Lovecraft est mort, mais son cadavre bouge encore

Lovecraft est mort, mais son cadavre bouge encore

Le 15 mars 1937, soit il y a 70 ans, s’éteignait Howard Phillips Lovecraft, une des plus grandes plumes fantastiques de notre temps. Petite note en forme d’hommage effrayé.

Voilà un écrivain atypique.
Un écrivain qui compte des millions de fans dans le monde, notamment au travers du jeu de rôle inspiré de ses oeuvres (Call of Cthulhu).
Un écrivain qui conserve une influence sur de nombreux créateurs aussi bien dans les domaines littéraires (Houellebecq, King) que graphiques (Giger, le créateur d’Alien), cinématographiques ( John Carpenter, Guillermo del toro, Roger Corman), bédéistiques (Corbeyran, Noirel, Breccia) ou musicaux (Iron Maiden, Metallica, Joe Satriani...).
Un écrivain que la critique américaine, qui l’a redécouvert un peu grâce aux français (dont Jacques Bergier), n’hésite plus à placer au même rang qu’Edgar Poe, un de ses maîtres.

Voilà donc un écrivain "à succès", et pourtant toujours terriblement underground.

Pour les 70 ans de sa mort ? Rien. Que dalle. Nada. La presse littéraire l’ignore superbement.

Ah si, quelques échos nous parviennent, ici et là, suite à l’édition en DVD d’un documentaire primé, passé jadis sur France 3 dans "un siècle d’écrivains" (cf cet entrefilet du Monde).

Un silence impressionnant. Et pour cause. Le bonhomme sent le souffre. Son talent imaginatif et stylistique est certain. Mais il puise son génie dans la peur. La haine raciale. Une sorte de Céline wasp en quelque sorte. Ses défenseurs et admirateurs peuvent toujours tenter de se justifier : " ce n’est pas le raciste qu’on admire, mais l’écrivain", il pèsera toujours un soupçon de nauséabonitude sur HP Lovecraft, l’inventeur de mythologies, de cosmogonies, de frayeurs cosmiques. Mais on ne fait pas d’omelettes sans casser d’oeufs... Et on ne fait pas de bonne littérature avec de bons sentiments.

Alors ?

Alors rien. HPL, perché sur son étoile, n’a que faire des petites critiques terriennes. Il poursuit son voyage cosmique. Il est déjà dans d’autres dimensions.

Et nous, pauvres mortels, particules élémentaires sans but, vouées au chaos, pouvons continuer de découvrir ou redécouvrir le "Reclus de Providence", au travers de ses écrits, de ses nouvelles, de son impressionnante correspondance.

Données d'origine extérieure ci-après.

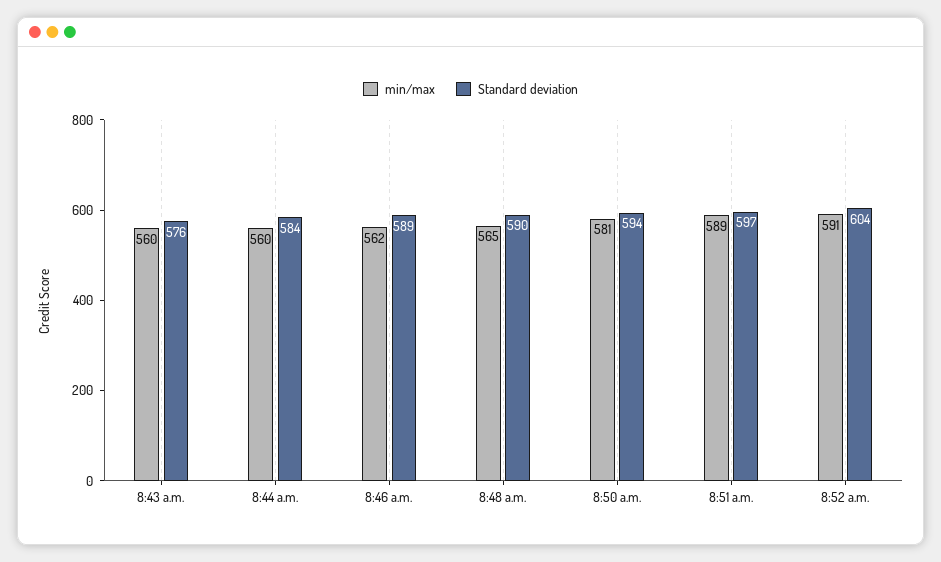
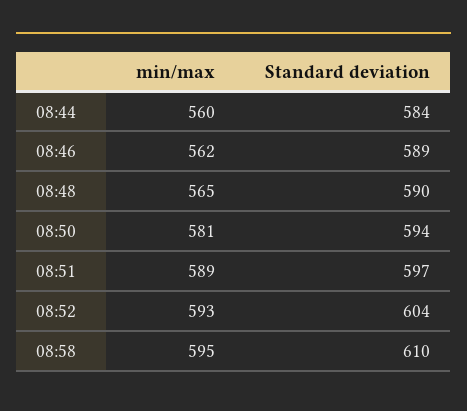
min/max, 8:43 a.m.: 560 -> none
Standard deviation, 8:43 a.m.: 576 -> none
min/max, 8:52 a.m.: 591 -> 593
min/max, 08:58: none -> 595
Standard deviation, 08:58: none -> 610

La collection Bouquins de Robert Laffont lui consacre 3 épais tomes, indispensables, pour ne pas risquer de se perdre dans la foultitude des "poches" ou "pocket" disponibles, et souvent redondants.

A ne pas rater également, "Démons et Merveilles", chez 10/18. Le meilleur de Lovecraft pour les puristes : des royaumes aussi grands et fragiles que l’imagination. La littérature du rêve, avec un grand L et un grand R.

Nous pouvons également nous perdre sur le web, à la découverte des milliers de sites francophones ou non qui lui rendent un unanime et mérité hommage. Citons comme points d’entrée francophones http://www.hplovecraft-fr.com, et aussi les éditions La clef d’argent http://clefargent.free.fr/.

Toujours pas d’hommage dans le monde littéraire ? Tant pis. Effectuons le plus bel hommage que des lecteurs puissent faire à un écrivain. Lisons, faisons lire et relisons Lovecraft.

Rest in Peace, Howard. Les éons passent. Les oeuvres restent.

"That is no death which can eternal lie, And with strange aeons even the death may die"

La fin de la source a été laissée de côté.